[Saved data entries]
*** Begin section ***

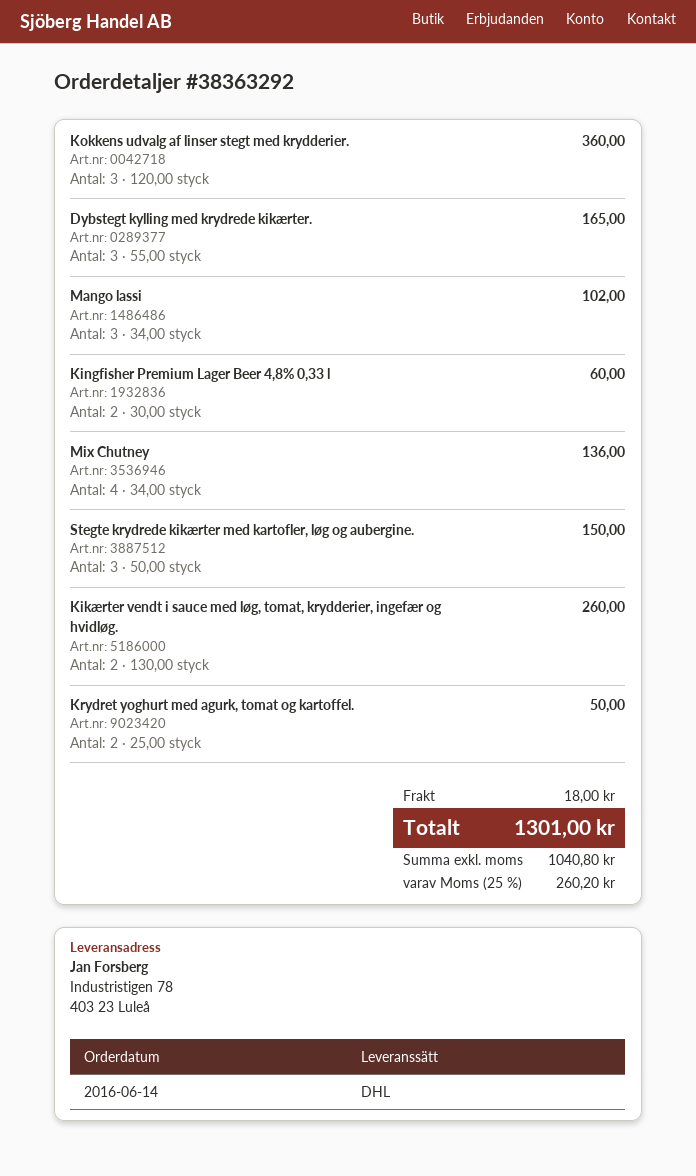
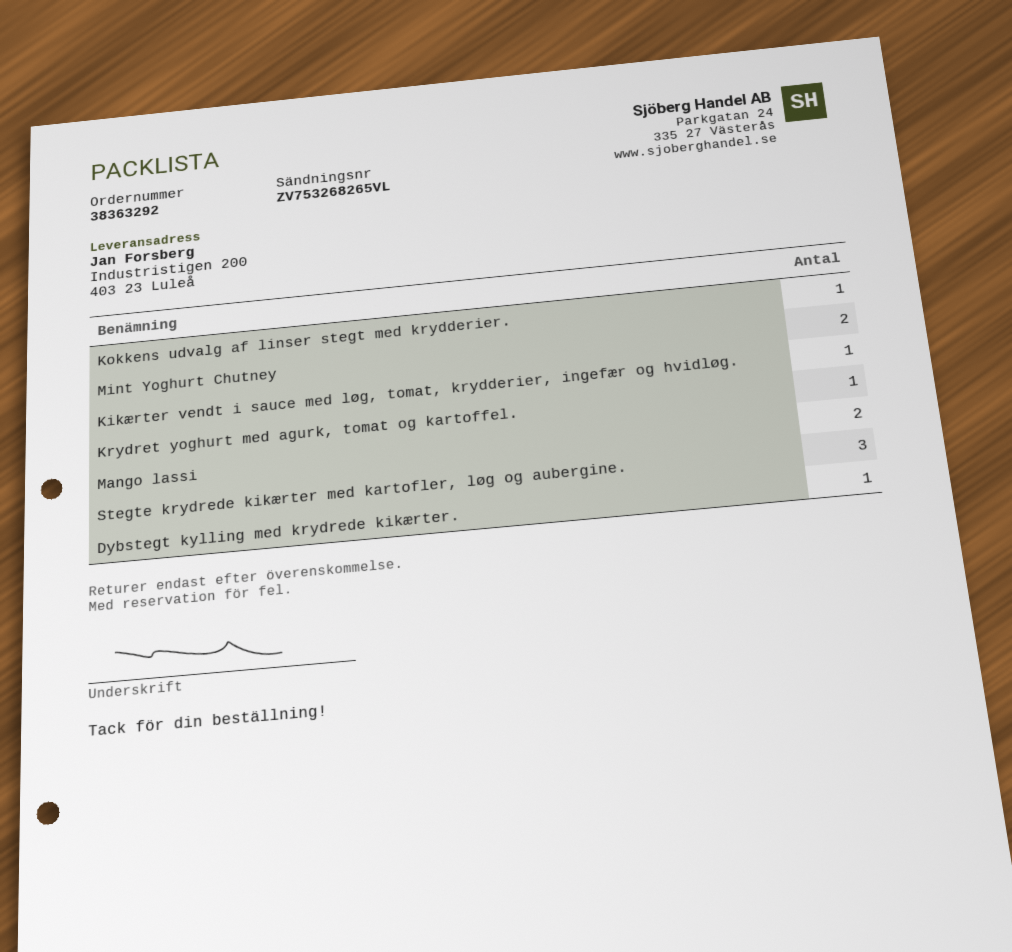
ship to: Industristigen 78, 403 23 Luleå -> Industristigen 200, 403 23 Luleå
Kokkens udvalg af linser stegt med krydderier.: 3 -> 1
Dybstegt kylling med krydrede kikærter.: 3 -> 1
Mango lassi: 3 -> 2
Kingfisher Premium Lager Beer 4,8% 0,33 l: 2 -> none
Mix Chutney: 4 -> none
Kikærter vendt i sauce med løg, tomat, krydderier, ingefær og hvidløg.: 2 -> 1
Krydret yoghurt med agurk, tomat og kartoffel.: 2 -> 1
Mint Yoghurt Chutney: none -> 2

*** End section ***

• [AIM OF THE TASK]
Search the records above for "none". Copy each line where it is found.

• [SOLUTION TO THIS TASK]
Kingfisher Premium Lager Beer 4,8% 0,33 l: 2 -> none
Mix Chutney: 4 -> none
Mint Yoghurt Chutney: none -> 2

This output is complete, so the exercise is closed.